---- Supplied records
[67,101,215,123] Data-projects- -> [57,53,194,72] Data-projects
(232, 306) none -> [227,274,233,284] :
--------
---- Supplied records
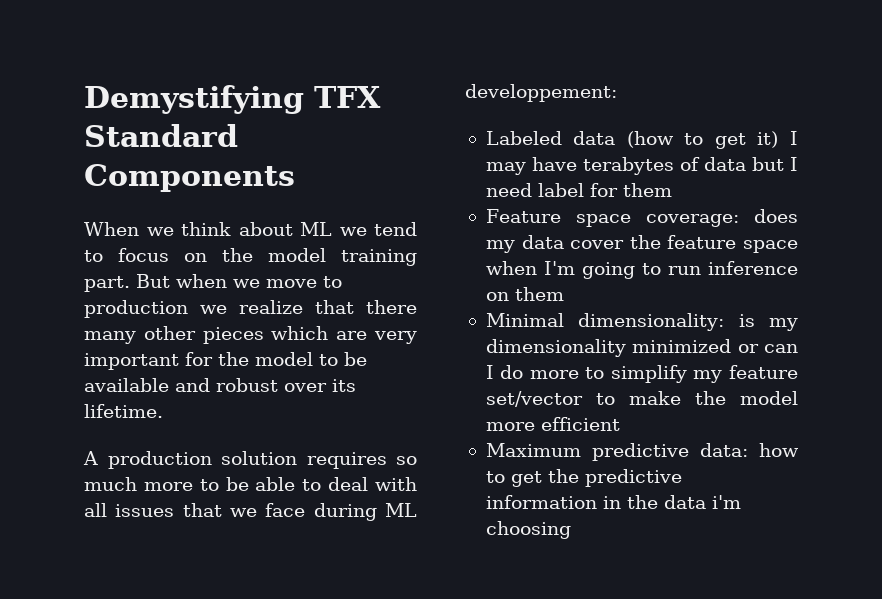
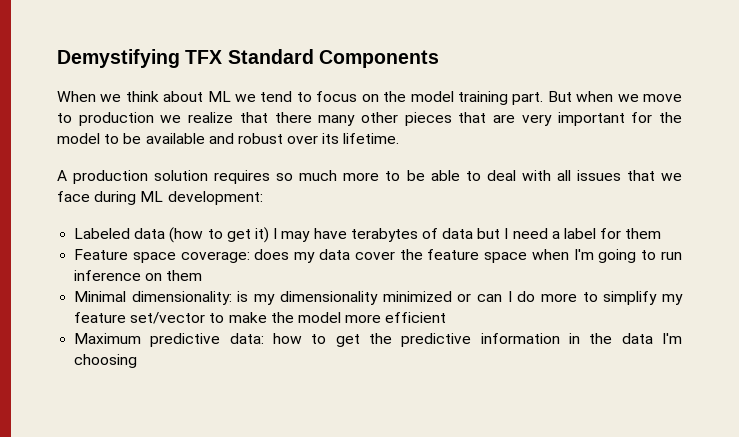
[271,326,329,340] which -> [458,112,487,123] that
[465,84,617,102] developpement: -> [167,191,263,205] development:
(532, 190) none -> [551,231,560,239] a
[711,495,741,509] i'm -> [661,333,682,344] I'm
--------
---- Supplied records
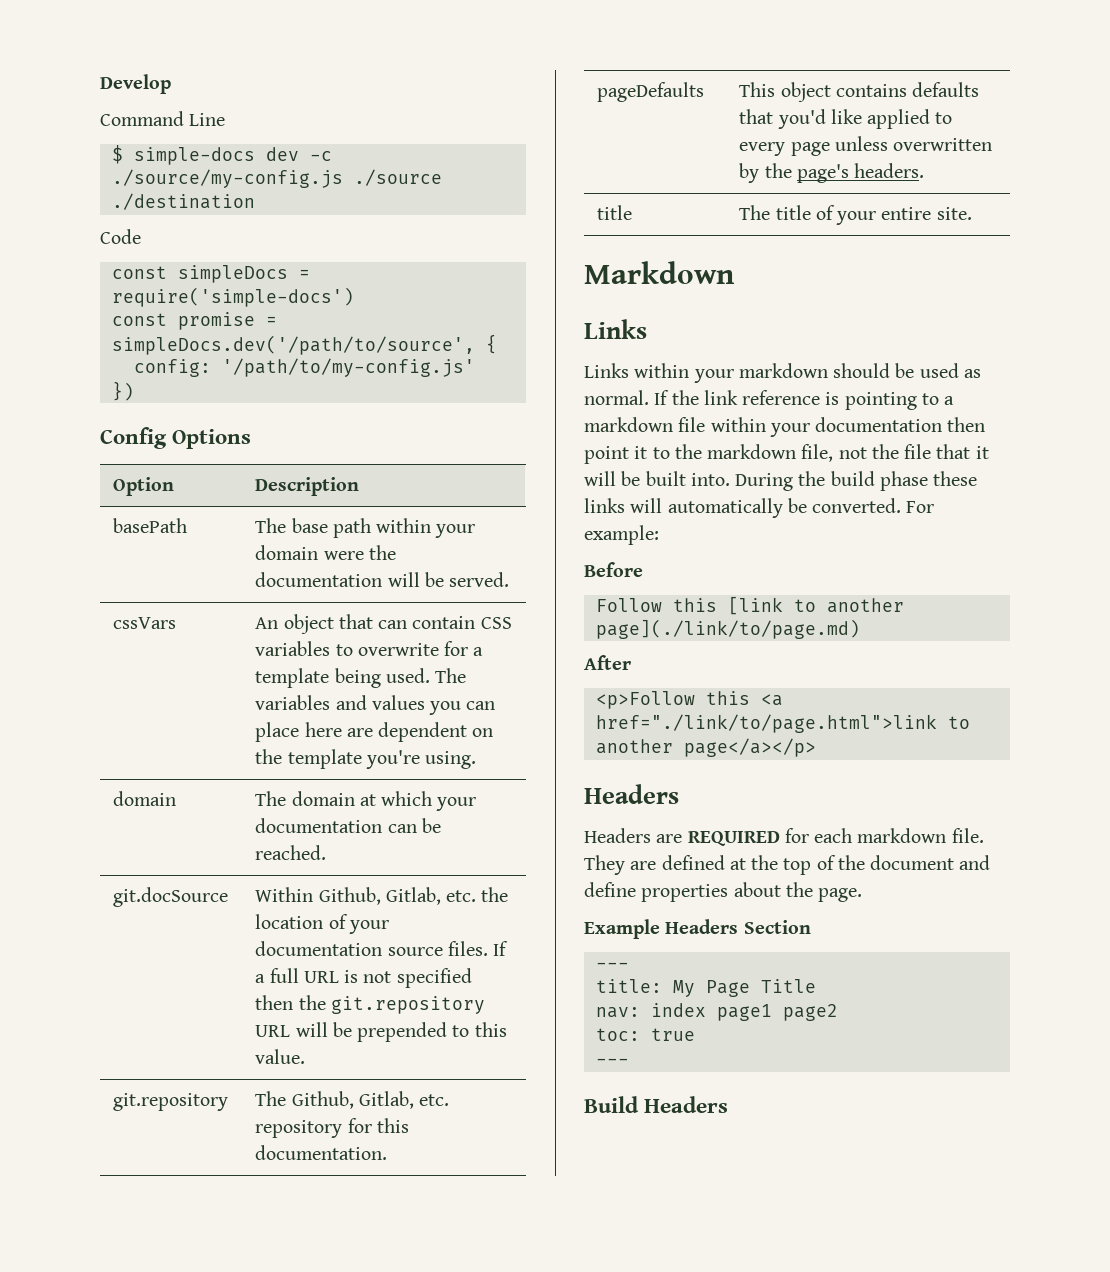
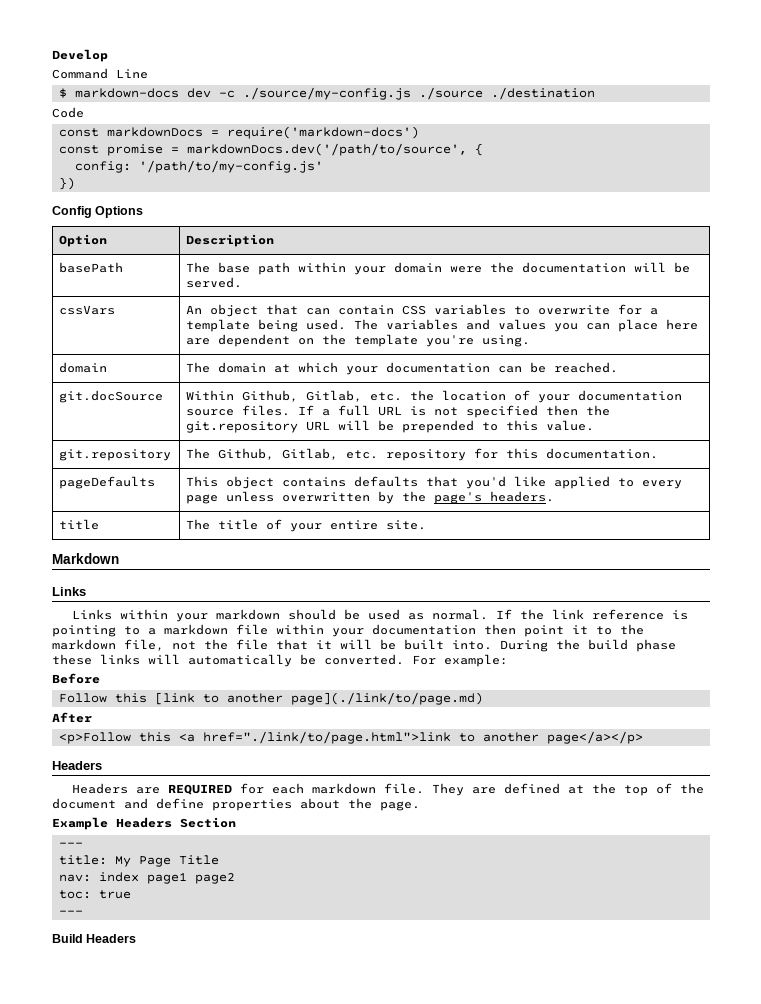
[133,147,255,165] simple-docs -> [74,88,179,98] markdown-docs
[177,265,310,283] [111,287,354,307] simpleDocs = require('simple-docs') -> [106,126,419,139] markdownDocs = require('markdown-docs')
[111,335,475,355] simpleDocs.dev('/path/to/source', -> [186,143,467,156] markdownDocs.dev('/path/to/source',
--------
→ Description of the task: Look above for the line holding "[67,101,215,123] Data-projects- ->". Print it and every line after it, exactly, through the line holding "(232, 306) none".

→ Exercise response:
[67,101,215,123] Data-projects- -> [57,53,194,72] Data-projects
(232, 306) none -> [227,274,233,284] :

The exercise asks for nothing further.